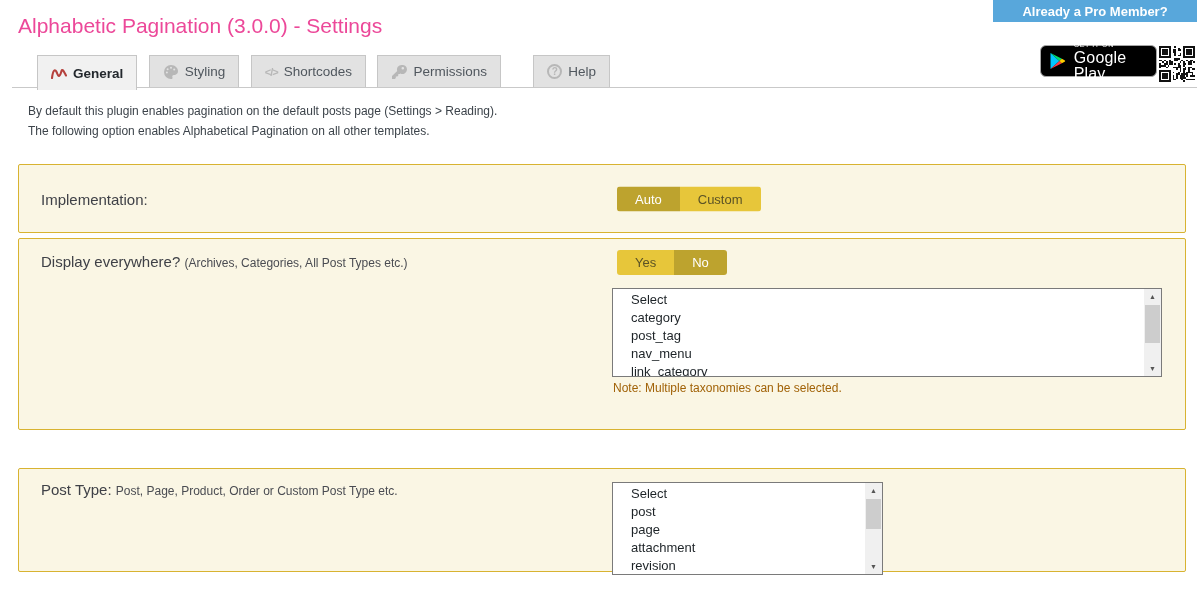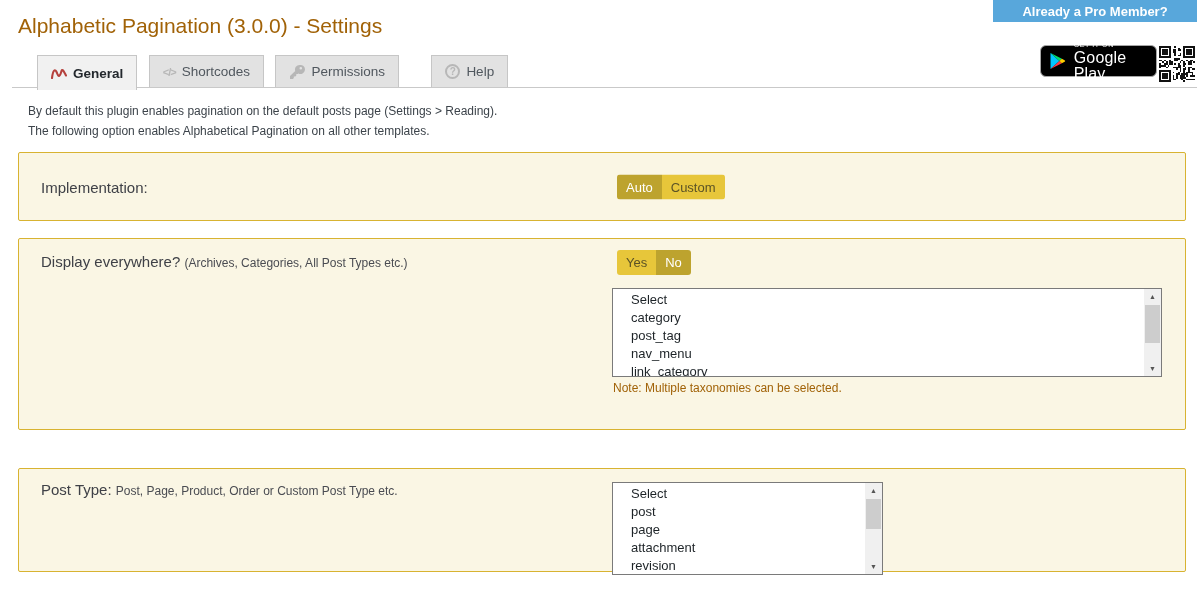--- a/index.html
+++ b/index.html
@@ -15,7 +15,7 @@
   .stage{position:relative;width:1197px;height:599px;}
 
   
-  .page-title{position:absolute;left:18px;top:14px;font-size:21px;font-weight:400;color:#a16207;}
+  .page-title{position:absolute;left:18px;top:14px;font-size:21px;font-weight:400;color:#ec4899;}
   .pro-btn{position:absolute;top:0;right:0;width:204px;height:22px;background:var(--pro_blue);
     color:#fff;font-size:13px;font-weight:bold;display:flex;align-items:center;justify-content:center;cursor:pointer;}
 

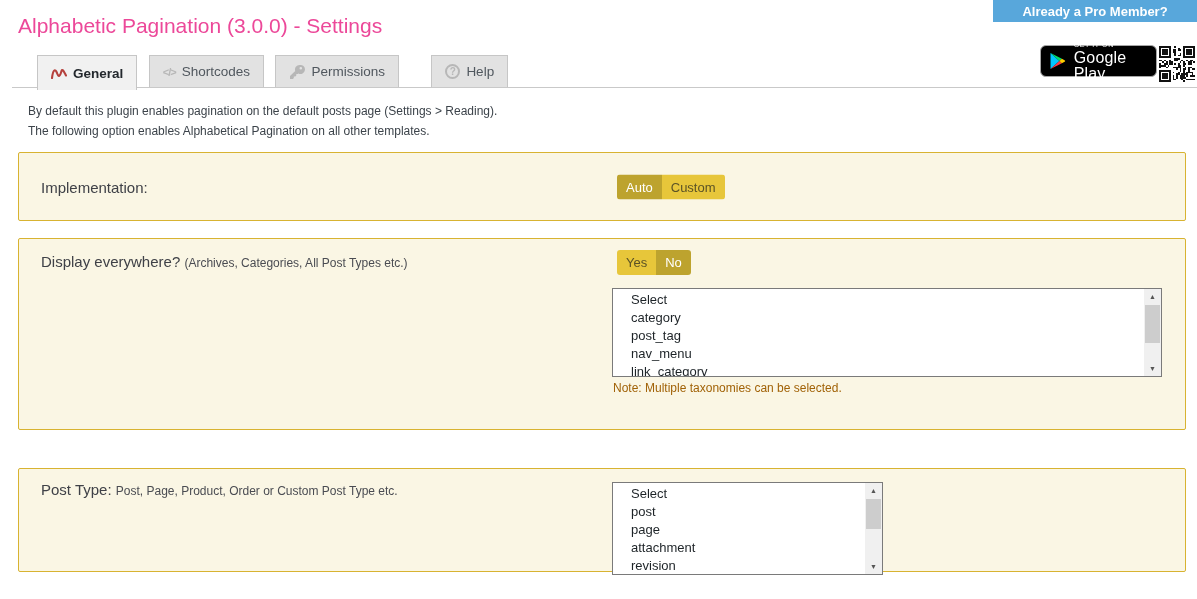--- a/index.html
+++ b/index.html
@@ -90,6 +90,16 @@
         <path d="M1 13 C2 5, 4 3, 6 8 C7.5 12.5, 9 11.5, 10.5 6 C11.5 3.5, 12.5 6, 15 10.5" fill="none" stroke="#b5413d" stroke-width="2.1" stroke-linecap="round"></path>
       </svg>
       <span>General</span>
+    </div>
+    <div class="tab">
+      <svg class="tab-ic" viewBox="0 0 16 16">
+        <path d="M8 1a7 7 0 1 0 0 14c1.3 0 1.9-.9 1.4-1.8-.5-1 .2-2.2 1.4-2.2H12a4 4 0 0 0 3-3.9C15 4 11.9 1 8 1z" fill="#b7b7b7"></path>
+        <circle cx="4.6" cy="5.2" r="1" fill="#e2e2e2"></circle>
+          <circle cx="8" cy="3.7" r="1" fill="#e2e2e2"></circle>
+        <circle cx="11.2" cy="5.4" r="1" fill="#e2e2e2"></circle>
+          <circle cx="3.9" cy="8.6" r="1" fill="#e2e2e2"></circle>
+      </svg>
+      <span>Styling</span>
     </div>
     <div class="tab">
       <span class="code-glyph">&lt;/&gt;</span>

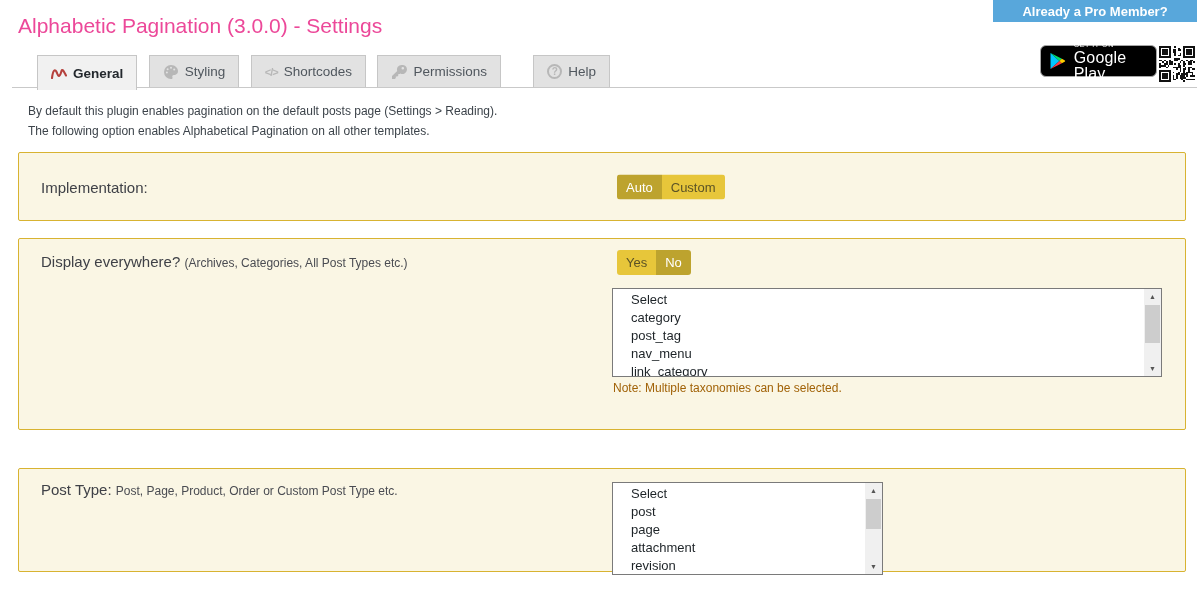--- a/index.html
+++ b/index.html
@@ -46,7 +46,7 @@
   
   .section{position:absolute;left:18px;width:1168px;background:var(--section_bg);
     border:1px solid var(--gold_border);border-radius:2px;}
-  .sec-impl{top:152px;height:69px;}
+  .sec-impl{top:164px;height:69px;}
   .sec-disp{top:238px;height:192px;}
   .sec-post{top:468px;height:104px;}
   .sec-label{position:absolute;left:22px;font-size:15px;color:#3f4147;}

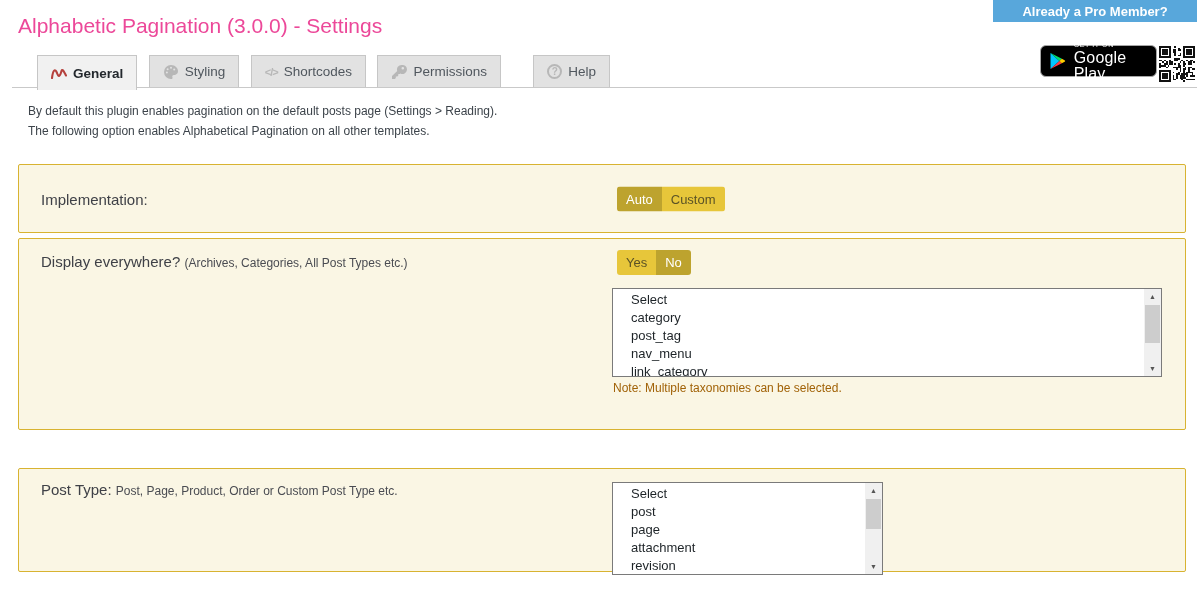--- a/index.html
+++ b/index.html
@@ -55,7 +55,7 @@
 
   
   .toggle{position:absolute;display:inline-flex;border-radius:3px;overflow:hidden;font-size:13px;}
-  .toggle-opt{padding:5px 9px;background:var(--toggle_unselected);color:#5b5326;cursor:pointer;white-space:nowrap;}
+  .toggle-opt{padding:5px 18px;background:var(--toggle_unselected);color:#5b5326;cursor:pointer;white-space:nowrap;}
   .toggle-opt.selected{background:var(--toggle_selected);color:#fff;}
   .tg-impl{left:598px;top:50%;transform:translateY(-50%);}
   .tg-disp{left:598px;top:11px;}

**Task directions:** Images stay out; everything else in the records must be given again exactly.

**Worked solution:**
--- a/index.html
+++ b/index.html
@@ -15,7 +15,7 @@
   .stage{position:relative;width:1197px;height:599px;}
 
   
-  .page-title{position:absolute;left:18px;top:14px;font-size:21px;font-weight:400;color:#a16207;}
+  .page-title{position:absolute;left:18px;top:14px;font-size:21px;font-weight:400;color:#ec4899;}
   .pro-btn{position:absolute;top:0;right:0;width:204px;height:22px;background:var(--pro_blue);
     color:#fff;font-size:13px;font-weight:bold;display:flex;align-items:center;justify-content:center;cursor:pointer;}
 

--- a/index.html
+++ b/index.html
@@ -90,6 +90,16 @@
         <path d="M1 13 C2 5, 4 3, 6 8 C7.5 12.5, 9 11.5, 10.5 6 C11.5 3.5, 12.5 6, 15 10.5" fill="none" stroke="#b5413d" stroke-width="2.1" stroke-linecap="round"></path>
       </svg>
       <span>General</span>
+    </div>
+    <div class="tab">
+      <svg class="tab-ic" viewBox="0 0 16 16">
+        <path d="M8 1a7 7 0 1 0 0 14c1.3 0 1.9-.9 1.4-1.8-.5-1 .2-2.2 1.4-2.2H12a4 4 0 0 0 3-3.9C15 4 11.9 1 8 1z" fill="#b7b7b7"></path>
+        <circle cx="4.6" cy="5.2" r="1" fill="#e2e2e2"></circle>
+          <circle cx="8" cy="3.7" r="1" fill="#e2e2e2"></circle>
+        <circle cx="11.2" cy="5.4" r="1" fill="#e2e2e2"></circle>
+          <circle cx="3.9" cy="8.6" r="1" fill="#e2e2e2"></circle>
+      </svg>
+      <span>Styling</span>
     </div>
     <div class="tab">
       <span class="code-glyph">&lt;/&gt;</span>

--- a/index.html
+++ b/index.html
@@ -46,7 +46,7 @@
   
   .section{position:absolute;left:18px;width:1168px;background:var(--section_bg);
     border:1px solid var(--gold_border);border-radius:2px;}
-  .sec-impl{top:152px;height:69px;}
+  .sec-impl{top:164px;height:69px;}
   .sec-disp{top:238px;height:192px;}
   .sec-post{top:468px;height:104px;}
   .sec-label{position:absolute;left:22px;font-size:15px;color:#3f4147;}

--- a/index.html
+++ b/index.html
@@ -55,7 +55,7 @@
 
   
   .toggle{position:absolute;display:inline-flex;border-radius:3px;overflow:hidden;font-size:13px;}
-  .toggle-opt{padding:5px 9px;background:var(--toggle_unselected);color:#5b5326;cursor:pointer;white-space:nowrap;}
+  .toggle-opt{padding:5px 18px;background:var(--toggle_unselected);color:#5b5326;cursor:pointer;white-space:nowrap;}
   .toggle-opt.selected{background:var(--toggle_selected);color:#fff;}
   .tg-impl{left:598px;top:50%;transform:translateY(-50%);}
   .tg-disp{left:598px;top:11px;}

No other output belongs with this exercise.